● WHAT IS REQUIRED: Using the data below, work out how many of its lines contain "spacing", and give that number with nothing added.

Source records:
•••••

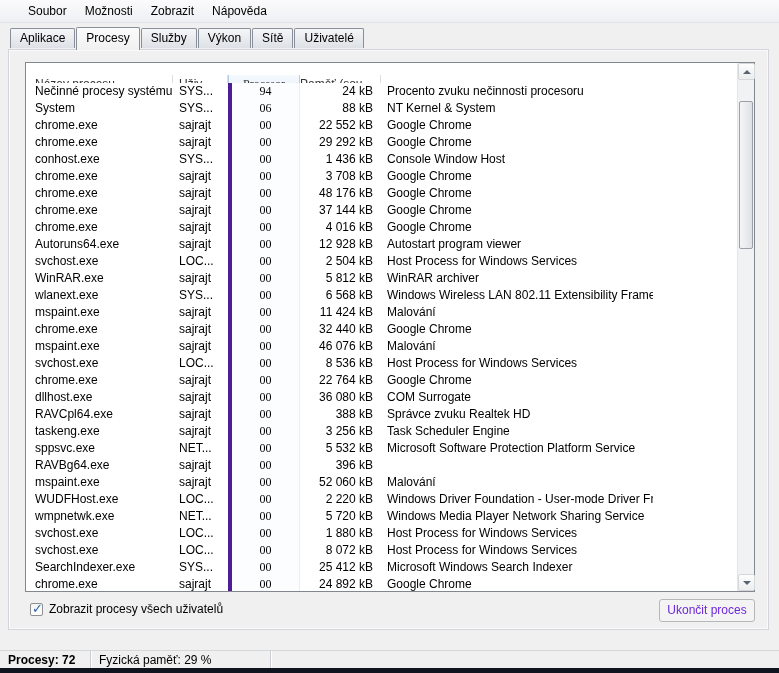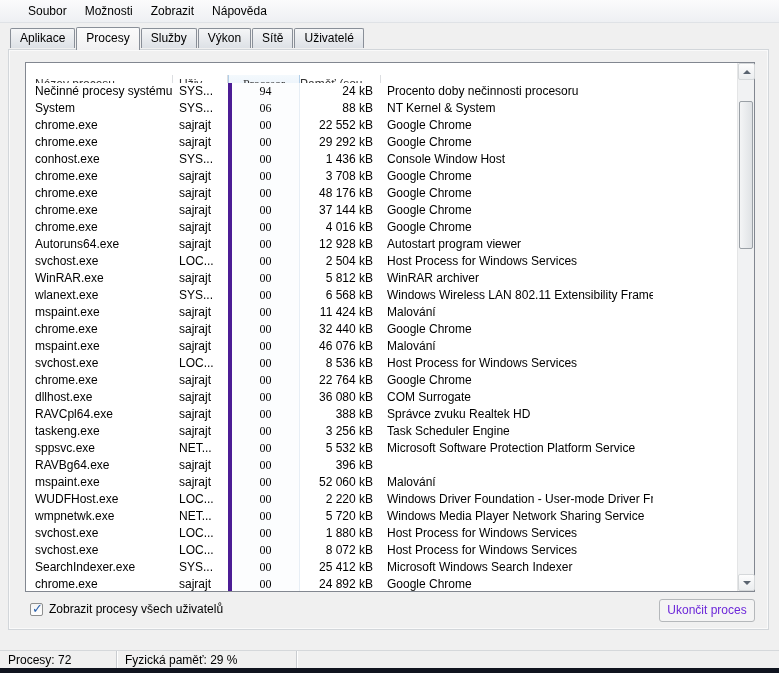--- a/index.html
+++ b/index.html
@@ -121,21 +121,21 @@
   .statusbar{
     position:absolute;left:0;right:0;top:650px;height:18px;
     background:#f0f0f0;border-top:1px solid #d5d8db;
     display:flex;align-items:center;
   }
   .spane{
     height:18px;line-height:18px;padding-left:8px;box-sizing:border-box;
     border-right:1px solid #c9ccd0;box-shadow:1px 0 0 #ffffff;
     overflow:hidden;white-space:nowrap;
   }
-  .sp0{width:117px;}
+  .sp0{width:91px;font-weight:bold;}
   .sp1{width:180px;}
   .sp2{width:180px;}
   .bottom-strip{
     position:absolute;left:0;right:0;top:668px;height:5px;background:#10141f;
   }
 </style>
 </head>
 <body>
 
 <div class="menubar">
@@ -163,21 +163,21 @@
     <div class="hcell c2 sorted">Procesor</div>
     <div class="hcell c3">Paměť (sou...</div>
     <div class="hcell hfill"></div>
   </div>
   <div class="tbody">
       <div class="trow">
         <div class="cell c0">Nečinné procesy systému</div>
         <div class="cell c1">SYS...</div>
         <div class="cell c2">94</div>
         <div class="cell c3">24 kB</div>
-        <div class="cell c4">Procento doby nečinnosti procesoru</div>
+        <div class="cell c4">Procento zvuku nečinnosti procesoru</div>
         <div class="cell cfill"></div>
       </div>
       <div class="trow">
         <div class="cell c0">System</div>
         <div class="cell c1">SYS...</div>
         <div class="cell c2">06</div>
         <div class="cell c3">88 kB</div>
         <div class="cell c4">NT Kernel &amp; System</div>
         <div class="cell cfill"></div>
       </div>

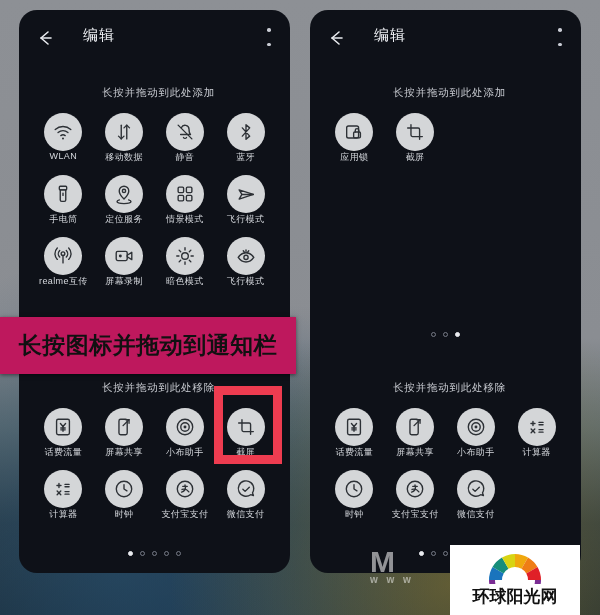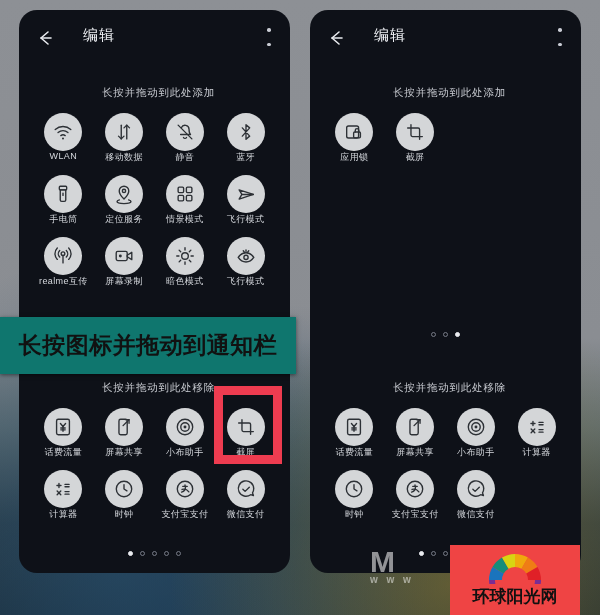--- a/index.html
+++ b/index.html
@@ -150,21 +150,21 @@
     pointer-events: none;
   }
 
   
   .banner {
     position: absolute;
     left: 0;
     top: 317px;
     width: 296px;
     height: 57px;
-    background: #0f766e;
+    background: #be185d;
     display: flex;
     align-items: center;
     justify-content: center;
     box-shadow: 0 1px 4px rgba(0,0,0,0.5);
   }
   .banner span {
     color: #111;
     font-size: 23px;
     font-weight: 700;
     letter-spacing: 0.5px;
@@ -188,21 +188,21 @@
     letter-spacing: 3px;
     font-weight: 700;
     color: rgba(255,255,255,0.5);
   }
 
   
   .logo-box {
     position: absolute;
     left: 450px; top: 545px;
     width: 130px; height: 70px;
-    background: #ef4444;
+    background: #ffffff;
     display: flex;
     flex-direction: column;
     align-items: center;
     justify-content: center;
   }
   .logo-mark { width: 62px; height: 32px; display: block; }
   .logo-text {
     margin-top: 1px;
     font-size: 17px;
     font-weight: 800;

•••••

● EXERCISE RESULT: 2